(Web page revision data)

::::::

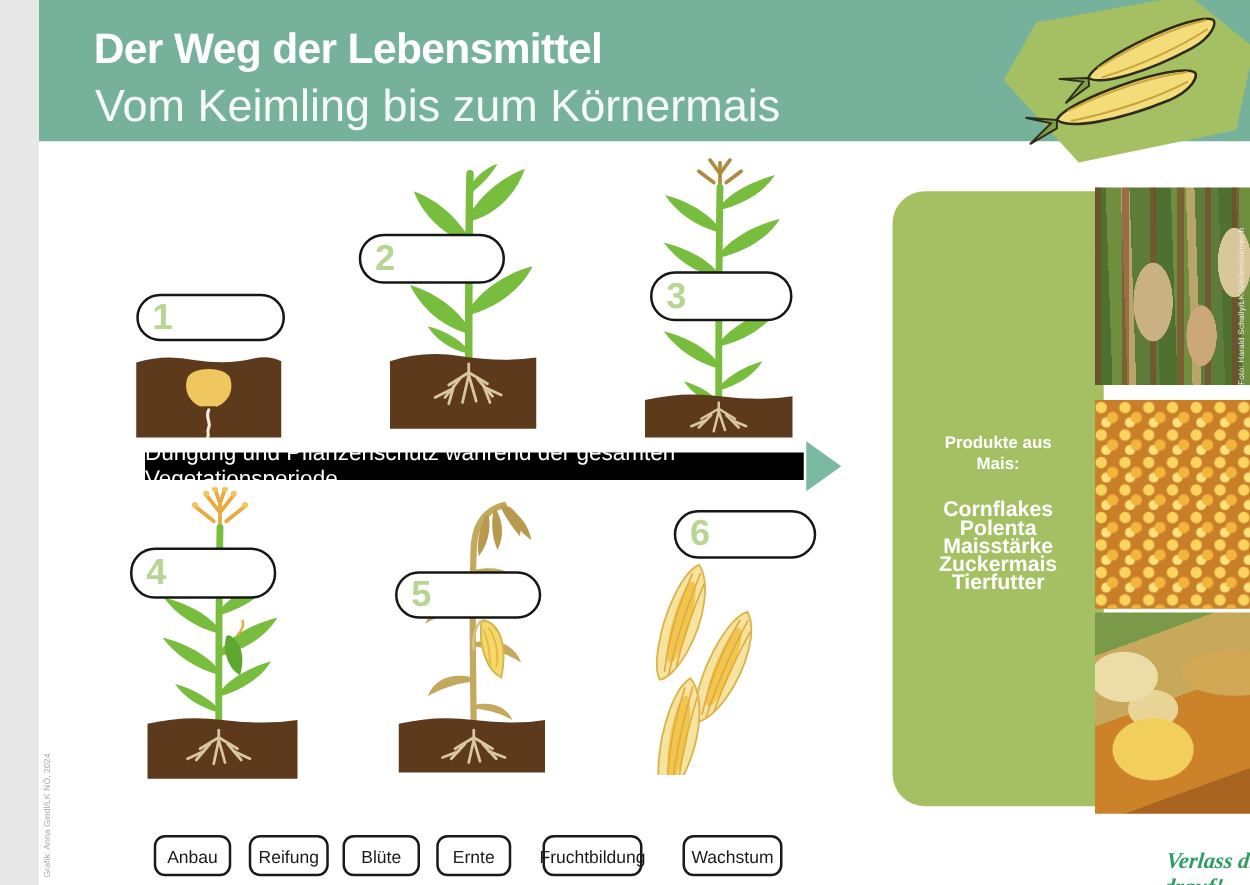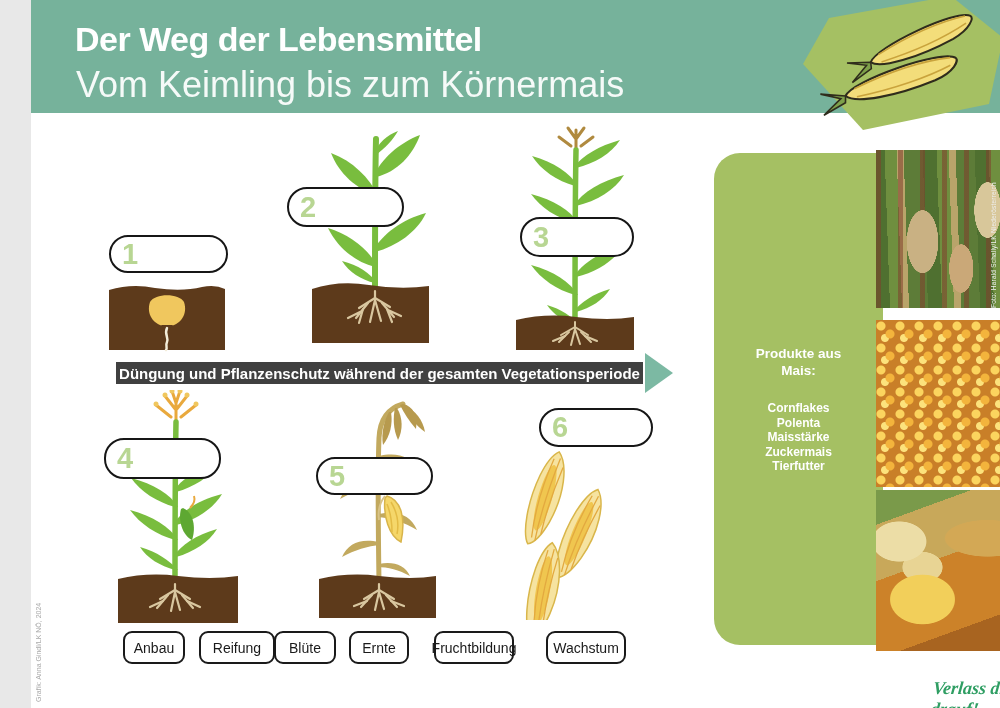--- a/index.html
+++ b/index.html
@@ -10,35 +10,35 @@
   
   .header{position:absolute;left:0;top:0;width:1000px;height:113px;background:#76b29b;}
   .title{position:absolute;left:44px;top:20px;font-size:34px;font-weight:bold;color:#ffffff;letter-spacing:-0.5px;}
   .subtitle{position:absolute;left:45px;top:64px;font-size:36px;font-weight:400;color:rgba(255,255,255,0.93);}
 
   
   .pill{position:absolute;background:#ffffff;border:2.5px solid #161616;border-radius:20px;box-sizing:border-box;display:flex;align-items:center;}
   .pill .num{color:#b8d693;font-weight:bold;font-size:29px;padding-left:11px;line-height:1;}
 
   
-  .arrow-band{position:absolute;left:85px;top:362px;width:527px;height:22px;background:#404040;
-      display:flex;align-items:center;justify-content:center;color:#ffffff;font-weight:bold;font-size:15px;}
+  .arrow-band{position:absolute;left:85px;top:362px;width:527px;height:22px;background:#000000;
+      display:flex;align-items:center;justify-content:center;color:#ffffff;font-weight:normal;font-size:18px;}
   .arrow-head{position:absolute;left:614px;top:353px;width:0;height:0;
       border-top:20px solid transparent;border-bottom:20px solid transparent;border-left:28px solid #7cb9a3;}
 
   
-  .chip{position:absolute;top:631px;height:33px;background:#ffffff;border:2px solid #1a1a1a;border-radius:9px;
+  .chip{position:absolute;top:668px;height:33px;background:#ffffff;border:2px solid #1a1a1a;border-radius:9px;
       box-sizing:border-box;display:flex;align-items:center;justify-content:center;
       font-size:14px;color:#1a1a1a;}
 
   
   .sidebar{position:absolute;left:683px;top:153px;width:169px;height:492px;background:#a5c063;
       border-radius:26px 0 0 26px;color:#ffffff;text-align:center;}
   .sidebar .heading{margin:192px auto 0 auto;width:110px;font-size:13.5px;font-weight:bold;line-height:17px;}
-  .sidebar .plist{margin-top:22px;font-size:12px;font-weight:bold;line-height:14.5px;}
+  .sidebar .plist{margin-top:22px;font-size:17px;font-weight:bold;line-height:14.5px;}
 
   
   .photo{position:absolute;left:845px;width:155px;}
   .photo1{top:150px;height:158px;background:
       radial-gradient(26px 52px at 30% 58%, #c9b183 60%, rgba(0,0,0,0) 61%),
       radial-gradient(22px 46px at 72% 38%, #d8c79a 60%, rgba(0,0,0,0) 61%),
       radial-gradient(20px 40px at 55% 75%, #caa878 60%, rgba(0,0,0,0) 61%),
       repeating-linear-gradient(90deg, rgba(128,62,44,0.55) 0 5px, rgba(0,0,0,0) 5px 22px),
       repeating-linear-gradient(88deg, #4f7030 0 14px, #6f8f3f 14px 26px, #b9a46a 26px 33px, #5d7c38 33px 52px);}
   .photo2{top:320px;height:167px;background-color:#c97f28;background-image:
@@ -230,21 +230,21 @@
   <div class="pill" style="left:508px;top:408px;width:114px;height:39px">
     <span class="num">6</span>
   </div>
 
   <div class="arrow-band">
     <span>Düngung und Pflanzenschutz während der gesamten Vegetationsperiode</span>
   </div>
   <div class="arrow-head"></div>
 
   <div class="chip" style="left:92px;width:62px">Anbau</div>
-  <div class="chip" style="left:168px;width:76px">Reifung</div>
+  <div class="chip" style="left:168px;width:64px">Reifung</div>
   <div class="chip" style="left:243px;width:62px">Blüte</div>
   <div class="chip" style="left:318px;width:60px">Ernte</div>
   <div class="chip" style="left:403px;width:80px">Fruchtbildung</div>
   <div class="chip" style="left:515px;width:80px">Wachstum</div>
 
   <div class="sidebar">
     <div class="heading">Produkte aus Mais:</div>
     <div class="plist">
       <div>Cornflakes</div>
       <div>Polenta</div>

::::::

**Your goal:** Up to and including the line with "border-radius:26px 0 0", repeat every line from the top of the entries exactly, but not the pictures.

**Finished exercise:**
--- a/index.html
+++ b/index.html
@@ -10,35 +10,35 @@
   
   .header{position:absolute;left:0;top:0;width:1000px;height:113px;background:#76b29b;}
   .title{position:absolute;left:44px;top:20px;font-size:34px;font-weight:bold;color:#ffffff;letter-spacing:-0.5px;}
   .subtitle{position:absolute;left:45px;top:64px;font-size:36px;font-weight:400;color:rgba(255,255,255,0.93);}
 
   
   .pill{position:absolute;background:#ffffff;border:2.5px solid #161616;border-radius:20px;box-sizing:border-box;display:flex;align-items:center;}
   .pill .num{color:#b8d693;font-weight:bold;font-size:29px;padding-left:11px;line-height:1;}
 
   
-  .arrow-band{position:absolute;left:85px;top:362px;width:527px;height:22px;background:#404040;
-      display:flex;align-items:center;justify-content:center;color:#ffffff;font-weight:bold;font-size:15px;}
+  .arrow-band{position:absolute;left:85px;top:362px;width:527px;height:22px;background:#000000;
+      display:flex;align-items:center;justify-content:center;color:#ffffff;font-weight:normal;font-size:18px;}
   .arrow-head{position:absolute;left:614px;top:353px;width:0;height:0;
       border-top:20px solid transparent;border-bottom:20px solid transparent;border-left:28px solid #7cb9a3;}
 
   
-  .chip{position:absolute;top:631px;height:33px;background:#ffffff;border:2px solid #1a1a1a;border-radius:9px;
+  .chip{position:absolute;top:668px;height:33px;background:#ffffff;border:2px solid #1a1a1a;border-radius:9px;
       box-sizing:border-box;display:flex;align-items:center;justify-content:center;
       font-size:14px;color:#1a1a1a;}
 
   
   .sidebar{position:absolute;left:683px;top:153px;width:169px;height:492px;background:#a5c063;
       border-radius:26px 0 0 26px;color:#ffffff;text-align:center;}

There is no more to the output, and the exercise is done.